Omdat het hoort, niet uit onvoorwaardelijke liefde

Toch worstelen heel wat stiefouders met de drang om voor de stiefkinderen in te staan, zoals ze dat voor de eigen kinderen doen. Ook de omgeving verwacht dat ze de getroffen kinderen – ‘slachtoffers’ van een echtscheiding – zo goed mogelijk opvangen. Vooral stiefmoeders raken overbelast omdat ze honderd-en-een dingen doen voor de stiefkinderen, zoals de was en de plas. Ze doen dat omdat het wordt verwacht en om erbij te horen, maar niet uit onvoorwaardelijke liefde.

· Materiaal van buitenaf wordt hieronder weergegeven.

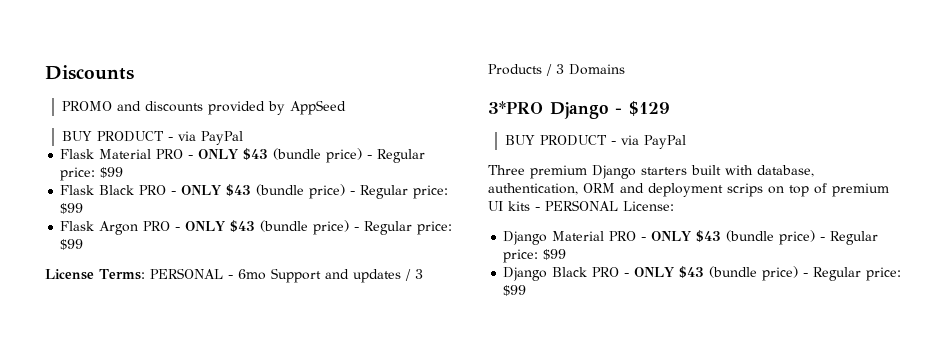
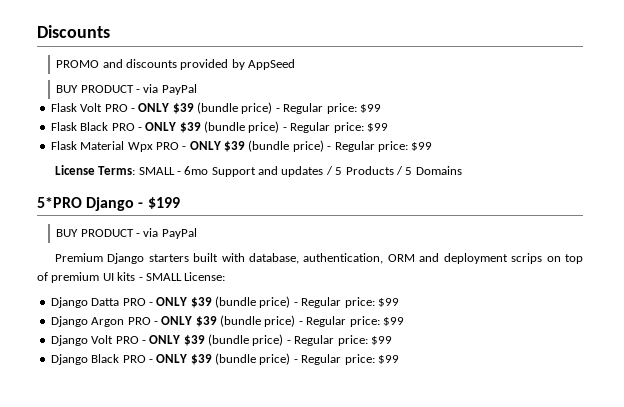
- Flask Material PRO - ONLY $43 (bundle price) - Regular price: $99
+ Flask Volt PRO - ONLY $39 (bundle price) - Regular price: $99
- Flask Black PRO - ONLY $43 (bundle price) - Regular price: $99
- Flask Argon PRO - ONLY $43 (bundle price) - Regular price: $99
+ Flask Black PRO - ONLY $39 (bundle price) - Regular price: $99
+ Flask Material Wpx PRO - ONLY $39 (bundle price) - Regular price: $99
- License Terms: PERSONAL - 6mo Support and updates / 3 Products / 3 Domains
+ License Terms: SMALL - 6mo Support and updates / 5 Products / 5 Domains
- 3*PRO Django - $129
+ 5*PRO Django - $199
  BUY PRODUCT - via PayPal
- Three premium Django starters built with database, authentication, ORM and deployment scrips on top of premium UI kits - PERSONAL License:
+ Premium Django starters built with database, authentication, ORM and deployment scrips on top of premium UI kits - SMALL License:
- Django Material PRO - ONLY $43 (bundle price) - Regular price: $99
+ Django Datta PRO - ONLY $39 (bundle price) - Regular price: $99
+ Django Argon PRO - ONLY $39 (bundle price) - Regular price: $99
+ Django Volt PRO - ONLY $39 (bundle price) - Regular price: $99
- Django Black PRO - ONLY $43 (bundle price) - Regular price: $99
+ Django Black PRO - ONLY $39 (bundle price) - Regular price: $99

Anja Pairoux herkent zich in die situatie. Ze is ook stiefmoeder. ‘In een discussie met mijn man heb ik het ooit zelf aan mijn stiefzoontje van vier gevraagd. Die was heel duidelijk: ‘Mama moet voor mij zorgen, zij moet mij troosten.’ En toen ik hem vroeg wat mijn rol dan was: ‘Met mij spelen.’ Kinderen verwachten niet meer.

Het zijn de volwassenen die het moeilijk maken.’ Wanneer coach Anja de plusmama’s verlost van hun juk als vervangmama, valt er een last van hun schouders en halen ze opgelucht adem. Er is maar één belangrijke tip voor stiefouders: ‘Aanvaard dat je nooit een klassiek gezin kan nabootsen. Creëer een fijne band met stiefkinderen en maak dat je een meerwaarde bent. Je bent er niet voor de was en de plas. De opvoedende taak ligt bij de ouders.’

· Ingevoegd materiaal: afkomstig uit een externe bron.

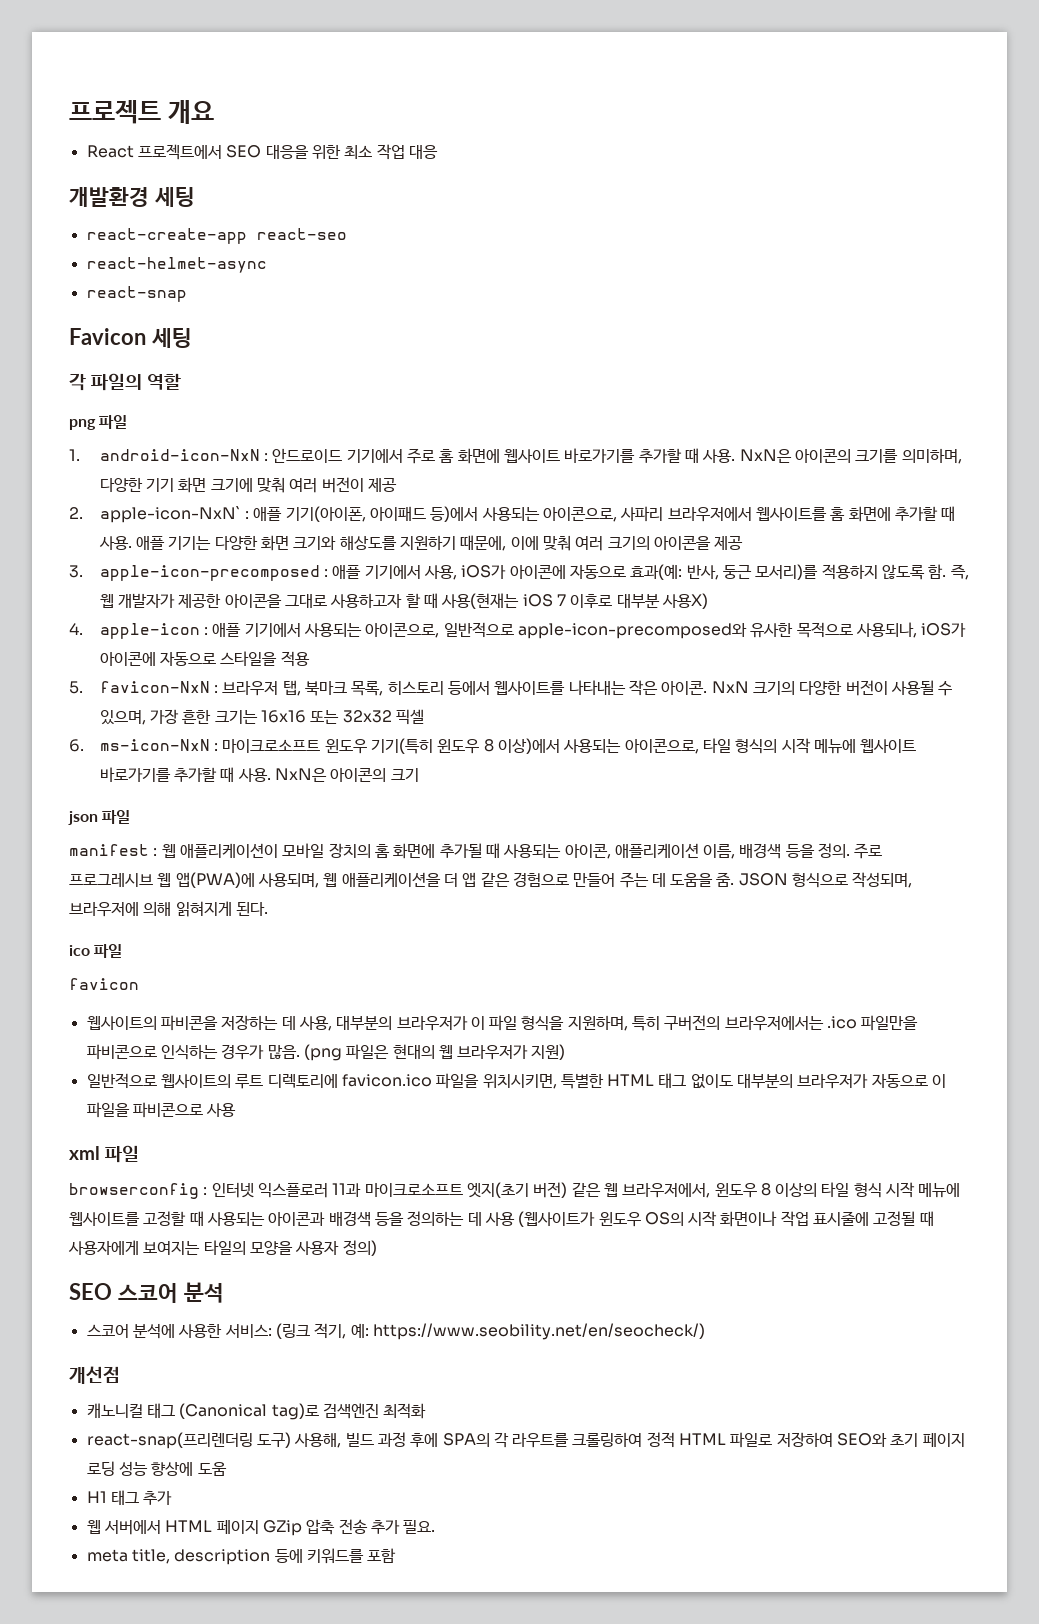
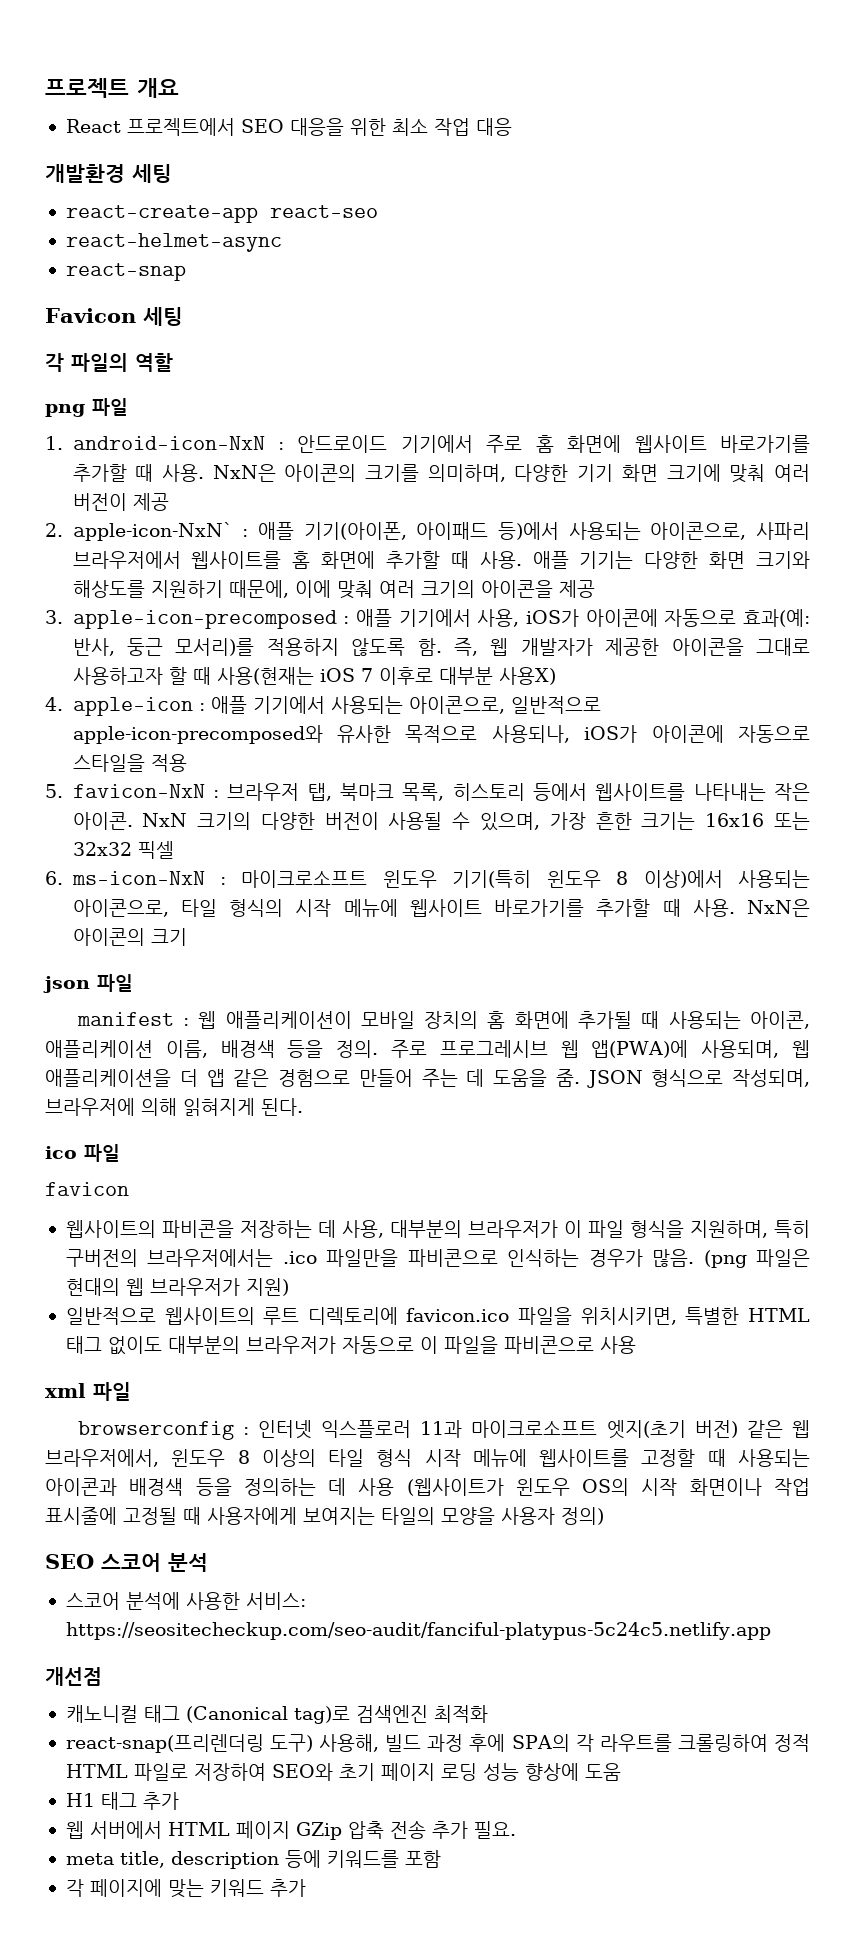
- 스코어 분석에 사용한 서비스: (링크 적기, 예: https://www.seobility.net/en/seocheck/)
+ 스코어 분석에 사용한 서비스: https://seositecheckup.com/seo-audit/fanciful-platypus-5c24c5.netlify.app
+ 각 페이지에 맞는 키워드 추가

Anja Pairoux was de eerste plusoudercoach in ons land nadat ze zelf hulp ging zoeken in Nederland, bij gebrek aan een aanbod in ons land. Intussen heeft ze 15 plusouderconsulenten opgeleid.

Bron:

‘Mama moet mij troosten, plusmama moet met mij spelen’ Marij Wyers (De Standaard 18/10/18)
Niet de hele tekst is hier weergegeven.